We had over 2,300 attendees. While the vast majority of them were from North America, especially the United States, 49 total countries were represented.

A joint board meeting early in the week between the ACI-North America board and the ACI Europe board produced two hours of very high level discussion. This included a joint statement issued on the importance of achieving open skies agreements between the U.S .and EU and Canada and the EU. This importance of this statement and cross-Atlantic support was highlighted last week in a speech by the chief EU negotiator before the International Aviation Club. In the speech he referred directly to the joint ACI statement. The statement also highlighted the need to harmonize security regimes across the Atlantic, especially on liquids and gels.
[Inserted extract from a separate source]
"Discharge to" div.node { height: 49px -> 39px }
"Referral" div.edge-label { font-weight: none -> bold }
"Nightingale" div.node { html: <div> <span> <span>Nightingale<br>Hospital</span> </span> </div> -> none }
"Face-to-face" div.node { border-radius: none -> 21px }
The following day featured a meeting of the ACI World Board. On this board sit airport leaders from all over the world. The mix of cultures and viewpoints is quite something to behold, but all share a dedication to the well being of their communities and passengers.
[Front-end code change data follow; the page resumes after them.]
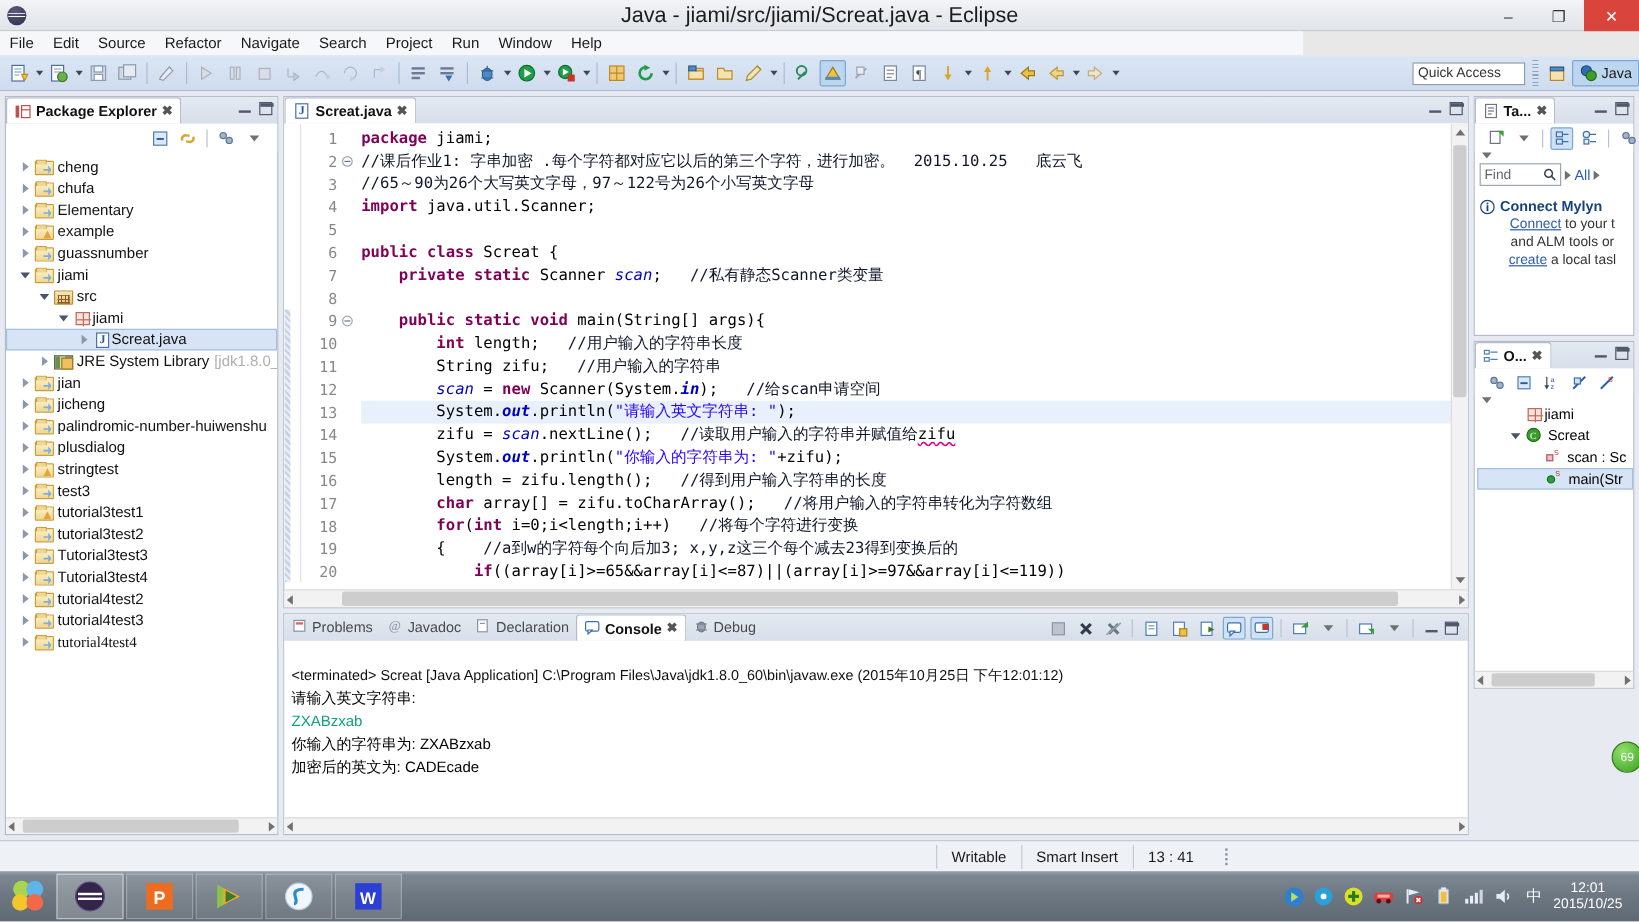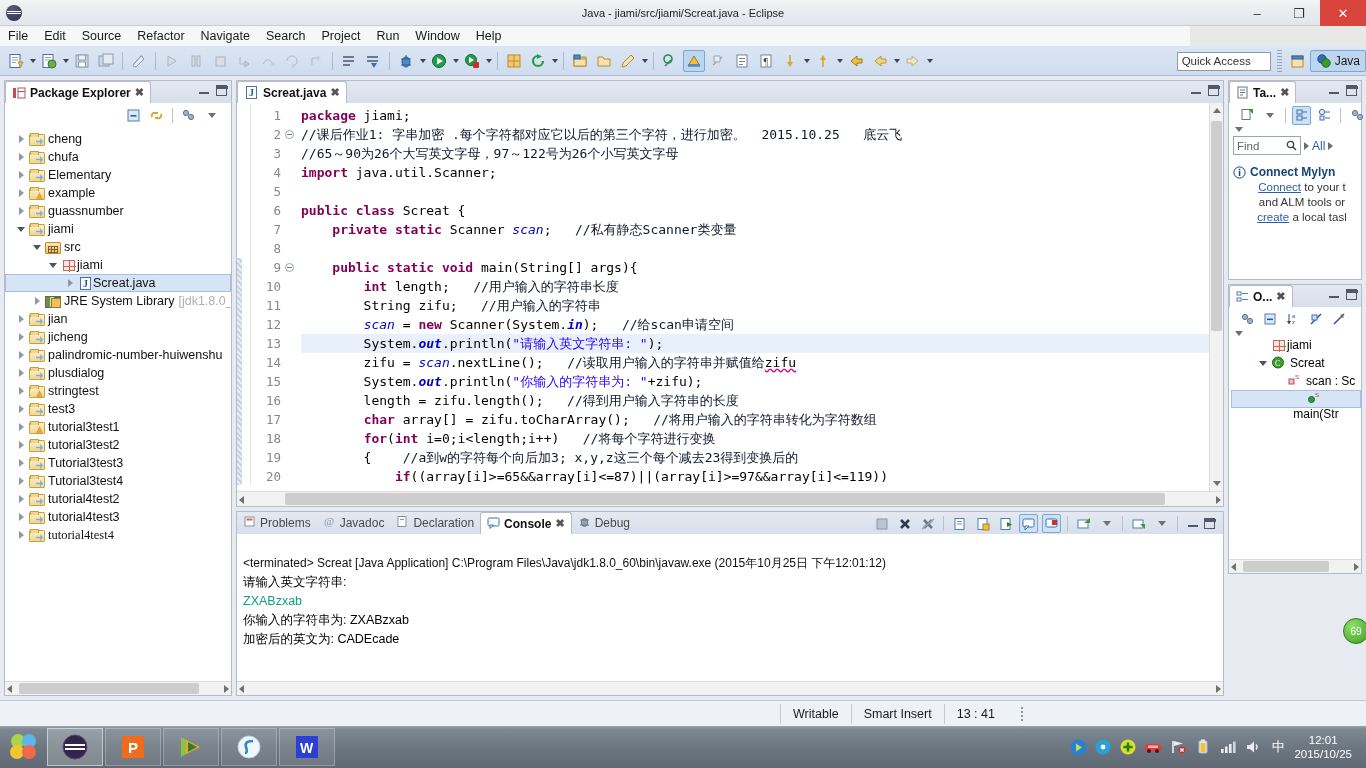"Java - jiami/src/jiami/Screat.java -" .titlebar .title { font-size: 11px -> 18px }
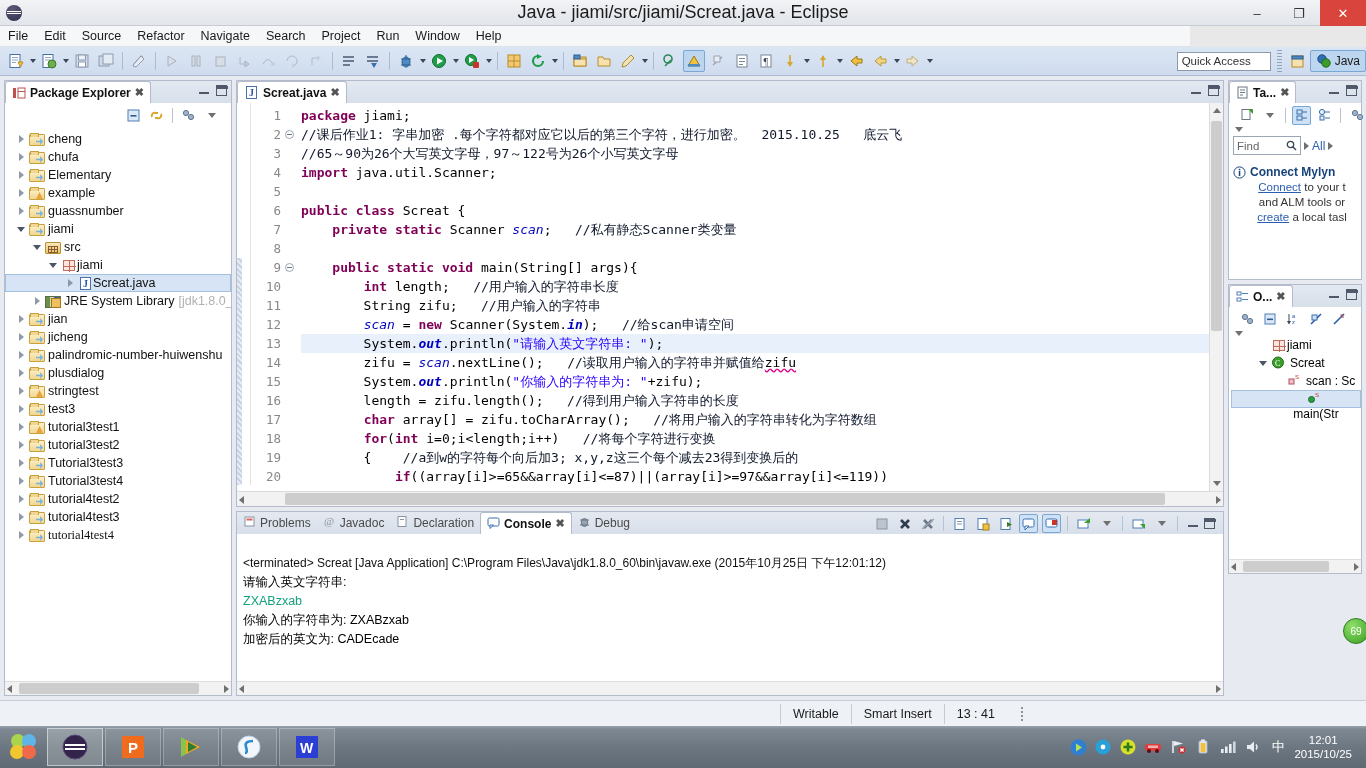"File" .menubar { width: 1190px -> 1086px }
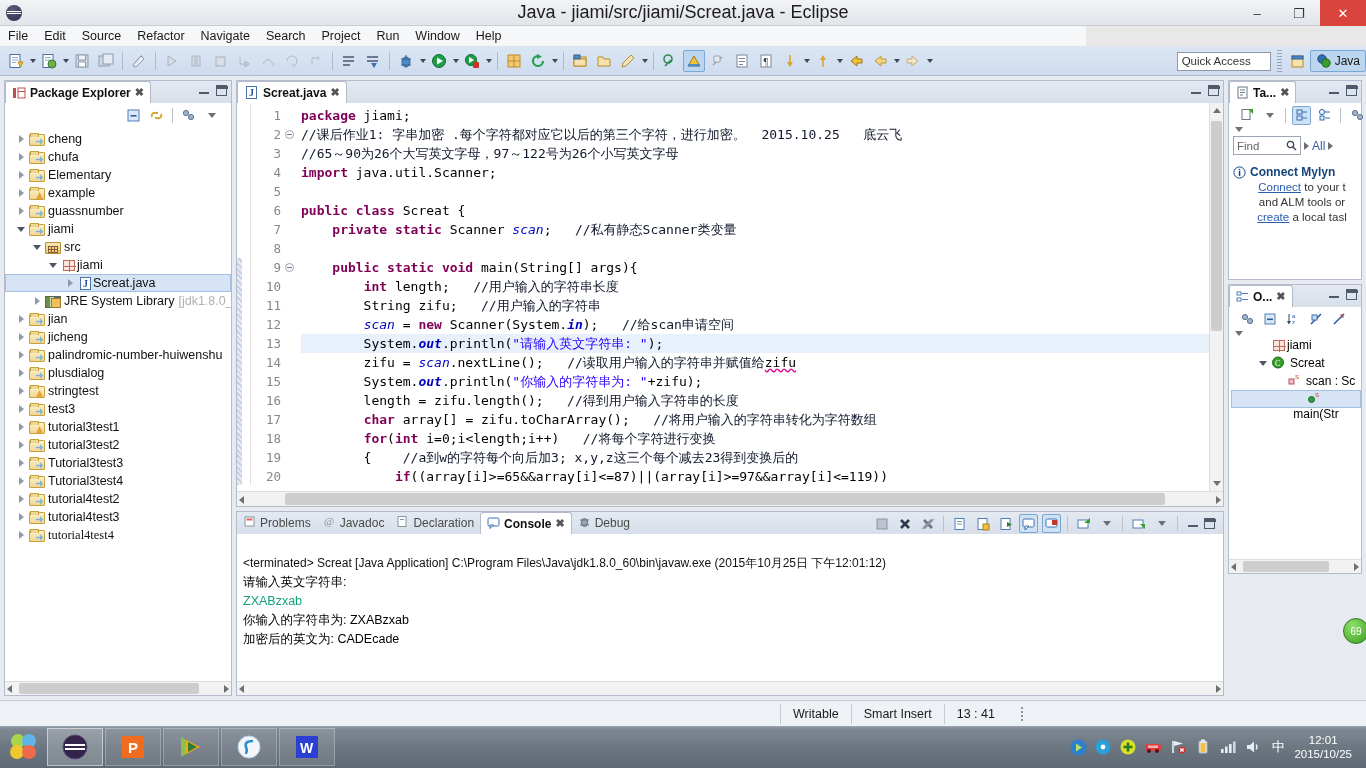"main(Str" div.tnode { flex-direction: column -> none }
I have already written about our opening session with Dr. Alfred Kahn, who is not only the father of airline deregulation in the United States, but whose work it can fairly be said changed the worldwide industry and led to the widespread creation of, among other things, the low fare airline. That night, ACI World celebrated the graduation of its first class of international airport professionals. This new IAP accreditation, a joint program with ICAO, will soon become a global standard for the industry.

The following day featured a series of very substantive sessions on congestion, airport ownership, airline consolidation, environment, and airport financial performance. Panels featured speakers from all ACI global regions.
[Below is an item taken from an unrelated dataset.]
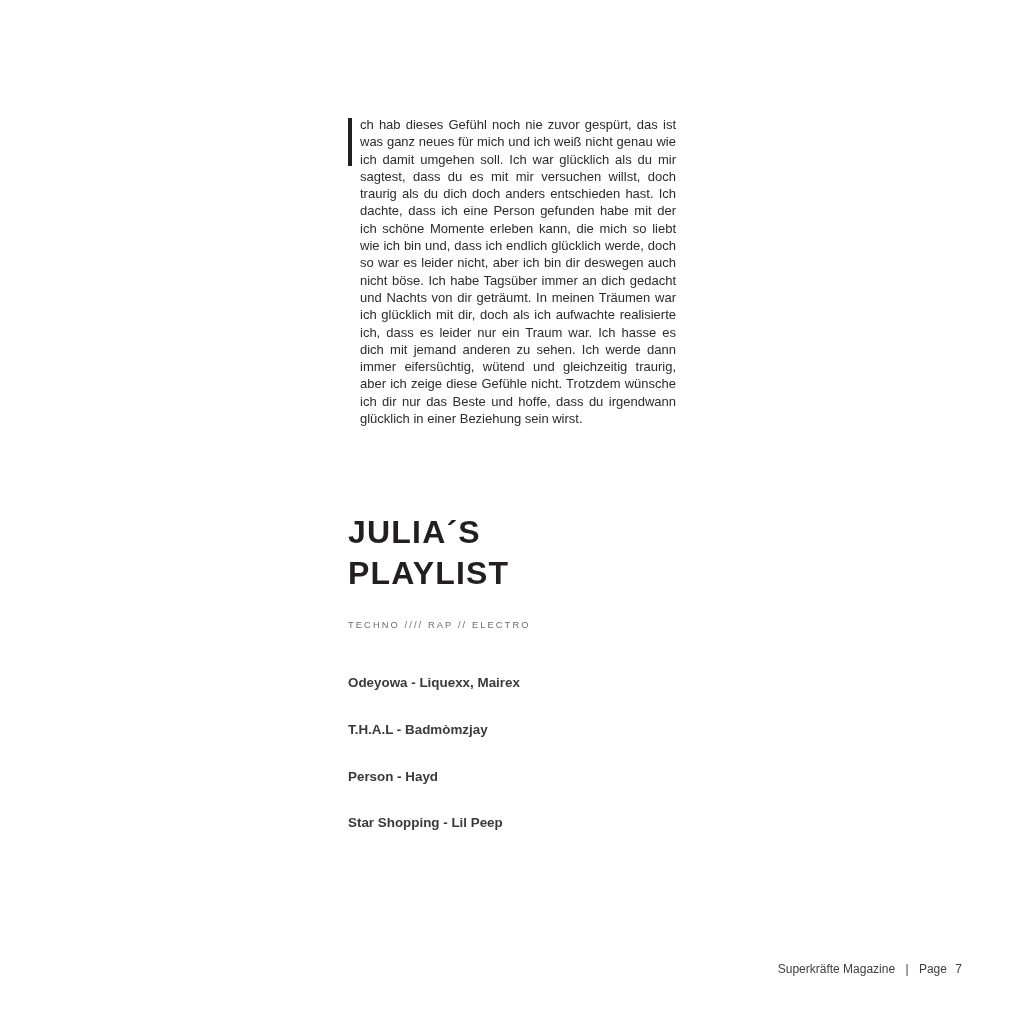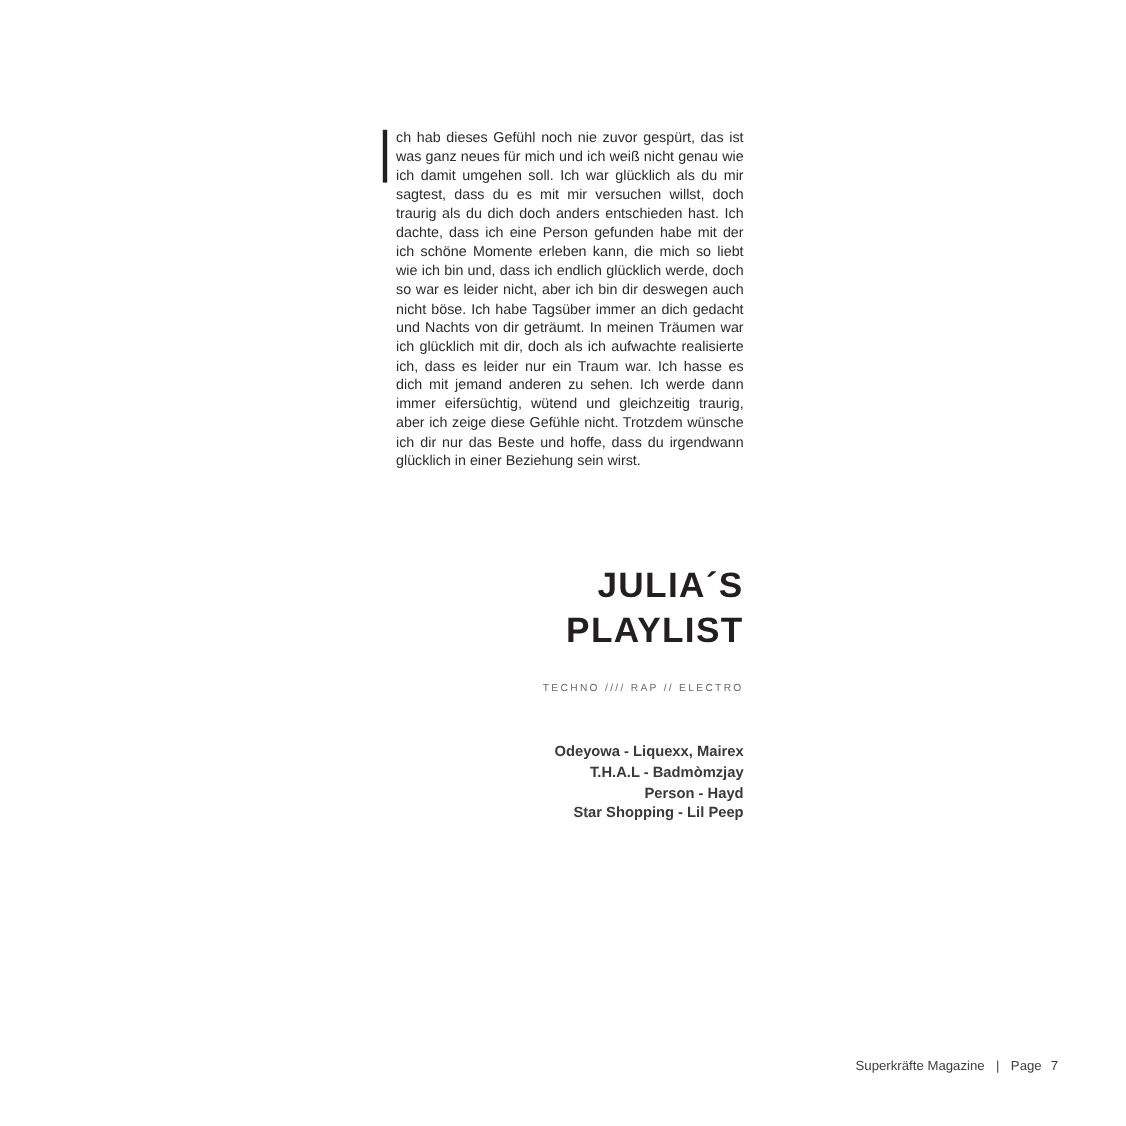"JULIA´S" .playlist { text-align: right -> left }
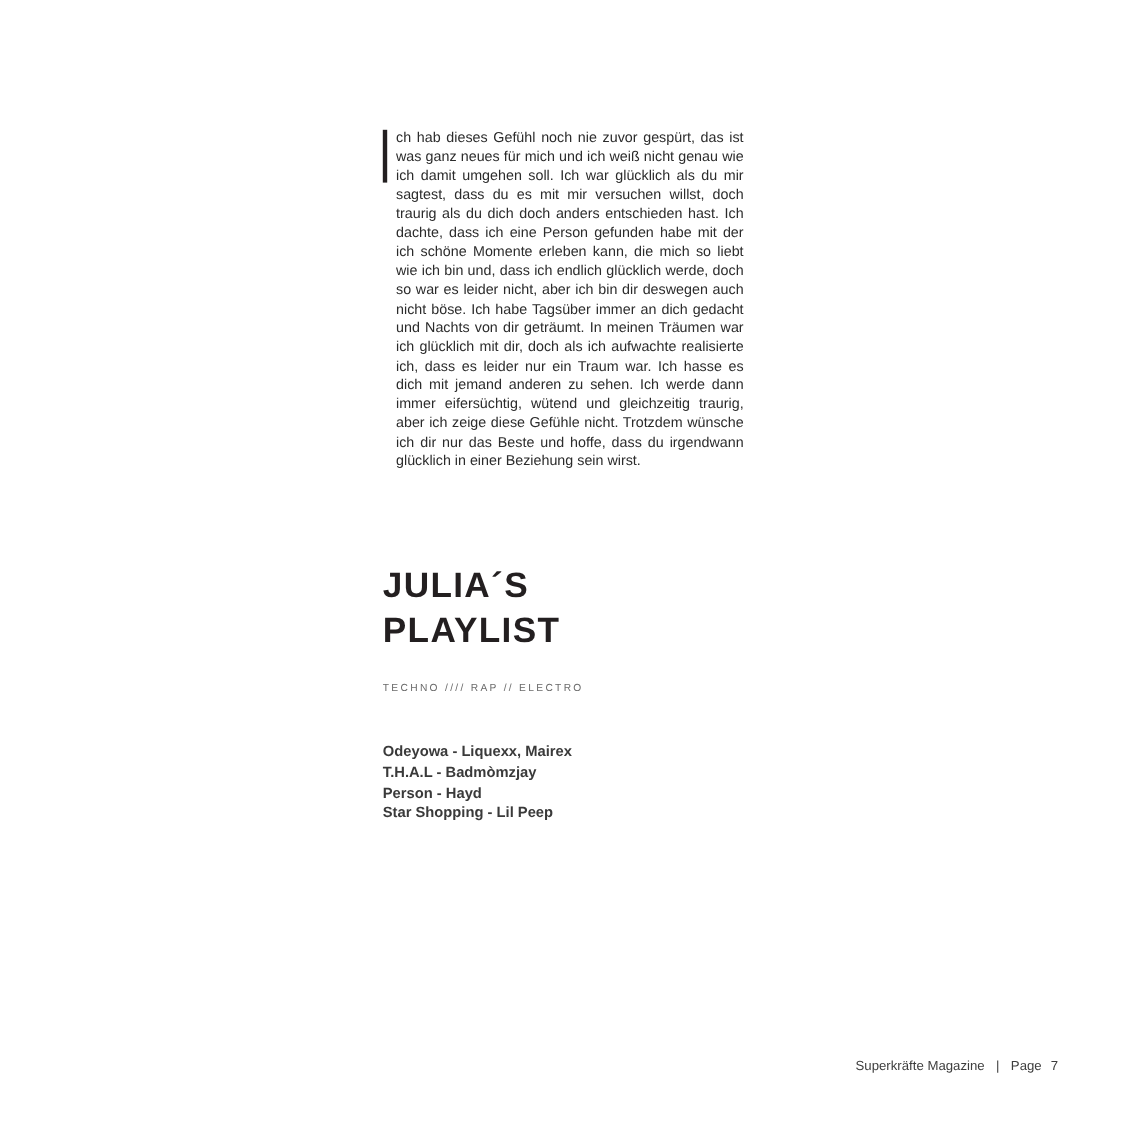"Odeyowa - Liquexx, Mairex" .playlist-tracks li { margin-top: none -> 28px }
All this time, our exhibit hall, featuring nearly 300 booths, was open to attendees. Participants could see the latest in technology, concessions concepts, consulting and other services.

We were also pleased to hold two special meetings with TSA leadership, which provided a valuable opportunity for airport leaders in the U.S. to meet with these important regulators.

On Wednesday, we closed with sessions on safety and security, along with the chairman’s honors lunch. At the lunch, we gave our highest public relations award to Edmonton and our highest environmental awards to Boston, Minneapolis and Seattle. And, as already documented in an earlier post, we gave our most prestigious individual award to the late Wally Burg who not only led Tucson’s airport through a period of impressive growth, but whose leadership was widely recognized throughout the global airport industry. His wife, Sue, accepted the award on his behalf. Also making remarks in Wally’s memory were current Tucson Airport director Bonnie Allin and Oris Dunham, himself a true lion of the global industry.

Perhaps the most compelling memories are of meeting with the African airport leaders whose attendance at the conference was possible because of the generosity and vision of Ben DeCosta (Atlanta), John Clark (Jacksonville) and Jim Cherry (Montréal). The delegate from Madagascar approached me at the final night event at the JFK Library and Museum, and with his eyes glistening, thanked us for making his participation possible. He talked about the benefit of such opportunities to airport leaders from the developing world. It was truly a personal highlight of the meeting for me.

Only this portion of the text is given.